Using the listing that follows, filter out every line lacking the string "weight" and return the rest.
Segment Open
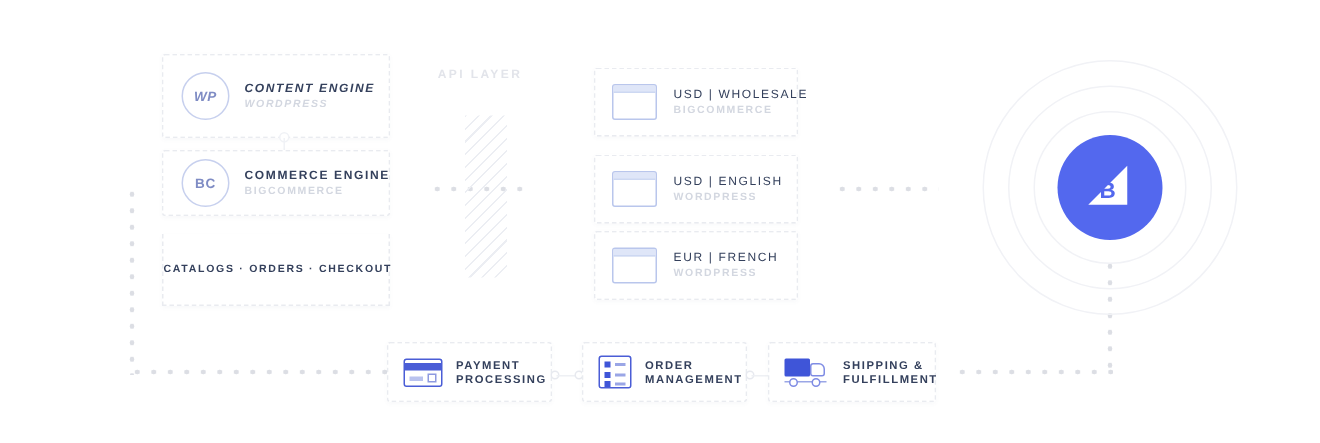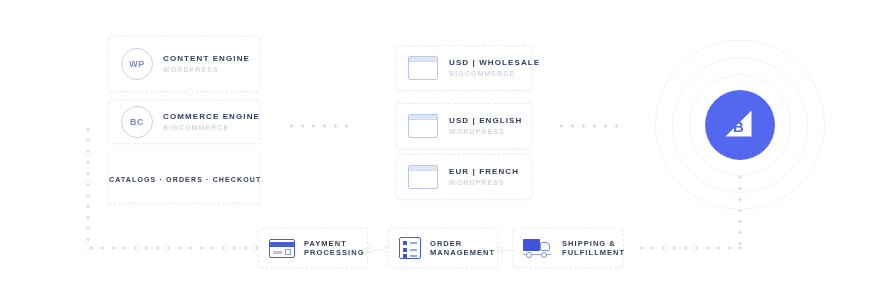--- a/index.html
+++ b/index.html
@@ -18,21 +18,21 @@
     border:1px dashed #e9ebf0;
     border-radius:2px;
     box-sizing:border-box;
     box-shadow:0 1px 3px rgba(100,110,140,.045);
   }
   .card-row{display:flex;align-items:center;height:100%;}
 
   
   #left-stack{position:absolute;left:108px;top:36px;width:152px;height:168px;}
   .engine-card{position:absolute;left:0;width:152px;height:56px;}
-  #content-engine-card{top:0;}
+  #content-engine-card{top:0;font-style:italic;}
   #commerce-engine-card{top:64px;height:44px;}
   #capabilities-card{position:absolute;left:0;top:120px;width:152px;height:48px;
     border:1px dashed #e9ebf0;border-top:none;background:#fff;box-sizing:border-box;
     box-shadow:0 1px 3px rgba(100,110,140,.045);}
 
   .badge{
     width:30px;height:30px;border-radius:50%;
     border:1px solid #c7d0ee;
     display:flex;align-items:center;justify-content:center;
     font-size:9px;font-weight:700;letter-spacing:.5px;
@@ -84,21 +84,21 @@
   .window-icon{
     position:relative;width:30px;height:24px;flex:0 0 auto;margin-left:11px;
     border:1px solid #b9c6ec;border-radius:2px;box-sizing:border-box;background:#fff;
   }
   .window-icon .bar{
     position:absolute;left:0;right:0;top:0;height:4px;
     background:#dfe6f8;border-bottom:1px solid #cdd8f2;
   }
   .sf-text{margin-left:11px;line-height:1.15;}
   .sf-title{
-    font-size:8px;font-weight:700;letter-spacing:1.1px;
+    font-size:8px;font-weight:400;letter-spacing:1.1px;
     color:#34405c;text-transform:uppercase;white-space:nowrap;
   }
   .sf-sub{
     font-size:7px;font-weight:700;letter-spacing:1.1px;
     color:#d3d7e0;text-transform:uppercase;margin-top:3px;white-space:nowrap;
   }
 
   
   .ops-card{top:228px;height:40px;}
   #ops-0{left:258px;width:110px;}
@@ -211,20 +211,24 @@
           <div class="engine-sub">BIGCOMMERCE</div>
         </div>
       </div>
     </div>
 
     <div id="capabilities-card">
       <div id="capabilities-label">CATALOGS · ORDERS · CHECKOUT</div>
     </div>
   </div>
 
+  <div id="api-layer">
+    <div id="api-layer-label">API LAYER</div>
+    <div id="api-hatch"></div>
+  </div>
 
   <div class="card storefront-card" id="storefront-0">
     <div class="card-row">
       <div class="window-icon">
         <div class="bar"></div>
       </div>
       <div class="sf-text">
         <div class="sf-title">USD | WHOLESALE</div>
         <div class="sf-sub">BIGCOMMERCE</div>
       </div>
Segment Closed
* [Response area]:
     font-size:9px;font-weight:700;letter-spacing:.5px;
-    font-size:8px;font-weight:700;letter-spacing:1.1px;
+    font-size:8px;font-weight:400;letter-spacing:1.1px;
     font-size:7px;font-weight:700;letter-spacing:1.1px;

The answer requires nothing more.